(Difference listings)
+-------+

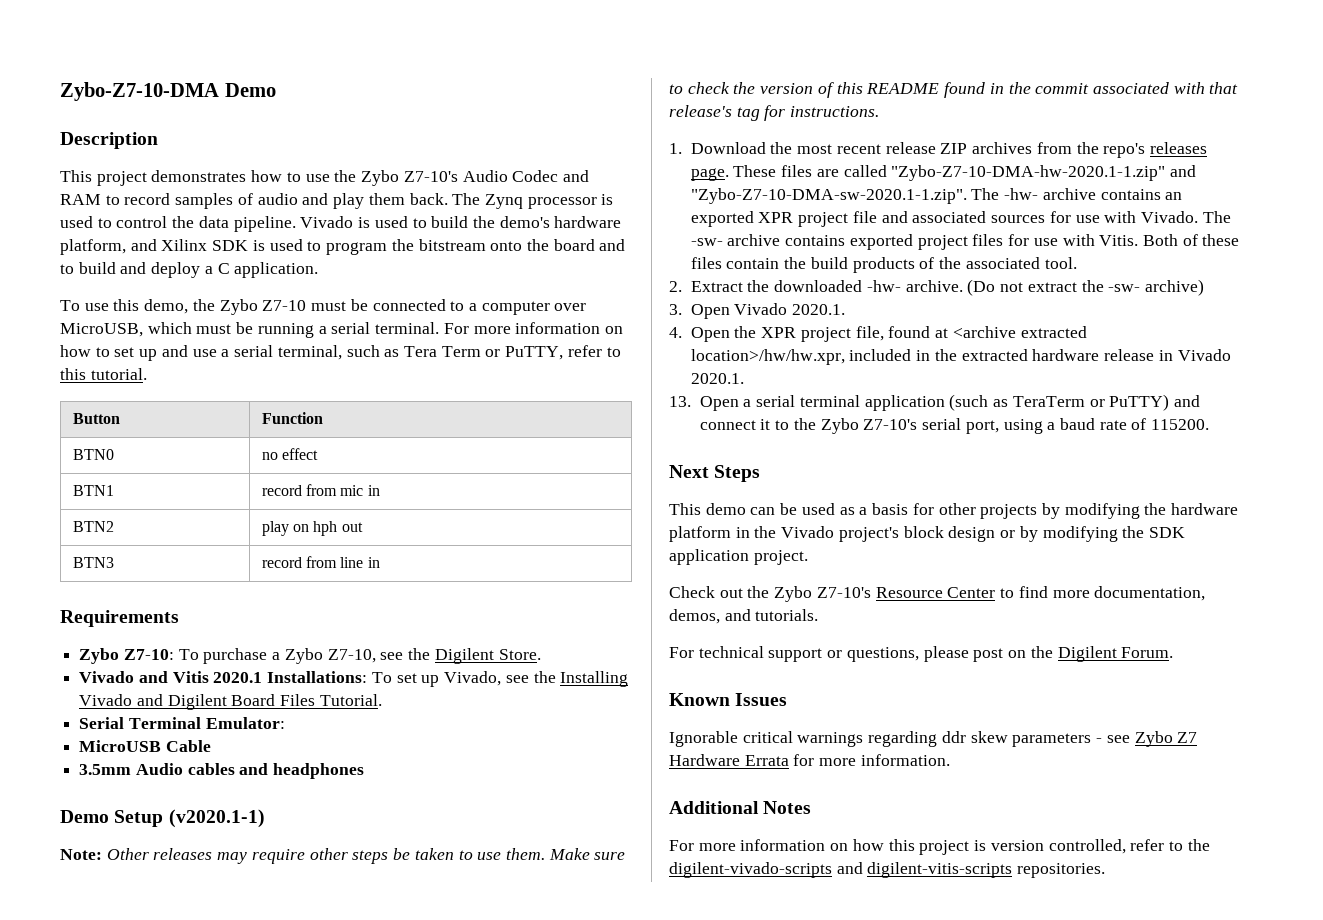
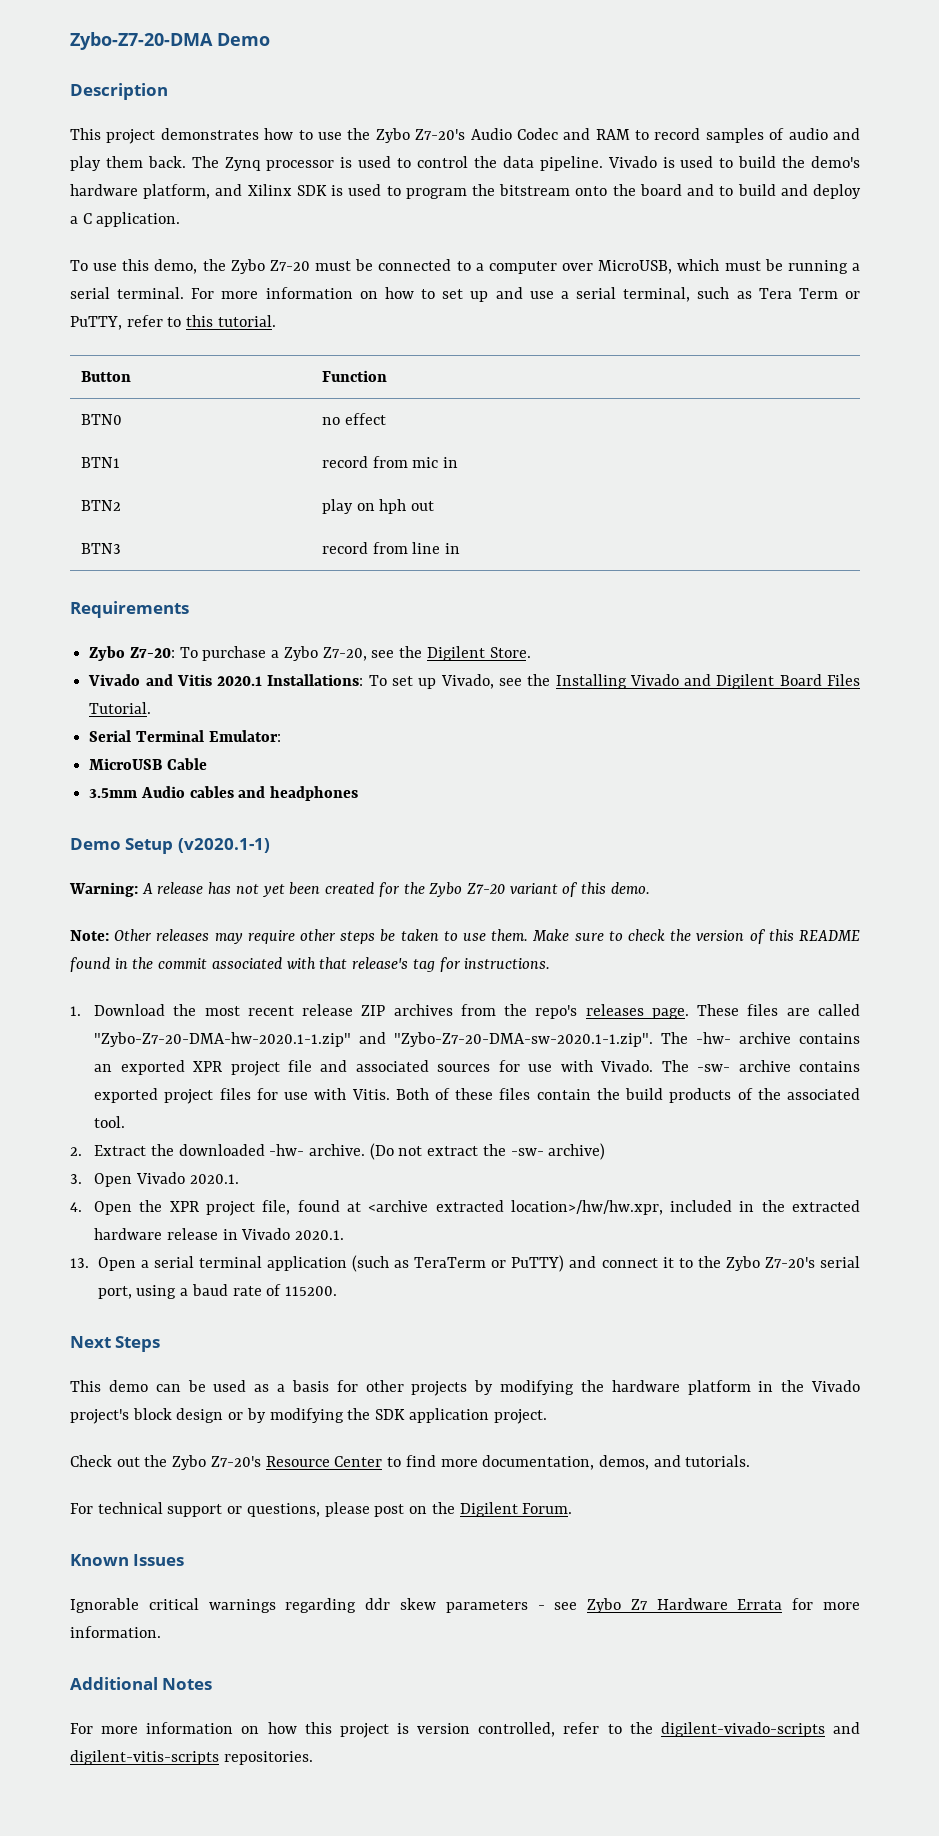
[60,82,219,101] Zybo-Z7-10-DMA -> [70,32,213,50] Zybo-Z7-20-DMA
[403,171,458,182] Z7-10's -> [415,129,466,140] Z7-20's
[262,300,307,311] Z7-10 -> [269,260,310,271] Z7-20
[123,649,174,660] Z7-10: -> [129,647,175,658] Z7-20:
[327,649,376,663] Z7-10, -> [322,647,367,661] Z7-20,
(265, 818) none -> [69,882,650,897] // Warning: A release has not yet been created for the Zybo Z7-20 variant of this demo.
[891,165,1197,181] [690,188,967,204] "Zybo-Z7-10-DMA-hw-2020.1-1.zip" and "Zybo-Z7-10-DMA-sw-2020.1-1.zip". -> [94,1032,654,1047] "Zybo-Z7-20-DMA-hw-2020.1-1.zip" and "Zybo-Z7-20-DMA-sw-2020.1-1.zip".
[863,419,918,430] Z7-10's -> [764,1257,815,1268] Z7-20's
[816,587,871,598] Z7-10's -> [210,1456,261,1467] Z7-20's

+-------+

Task objective:
Write out only those lines that fall between the one containing "[863,419,918,430] Z7-10's ->" and the end of the entries, the first and last included, exactly as they read.

Response:
[863,419,918,430] Z7-10's -> [764,1257,815,1268] Z7-20's
[816,587,871,598] Z7-10's -> [210,1456,261,1467] Z7-20's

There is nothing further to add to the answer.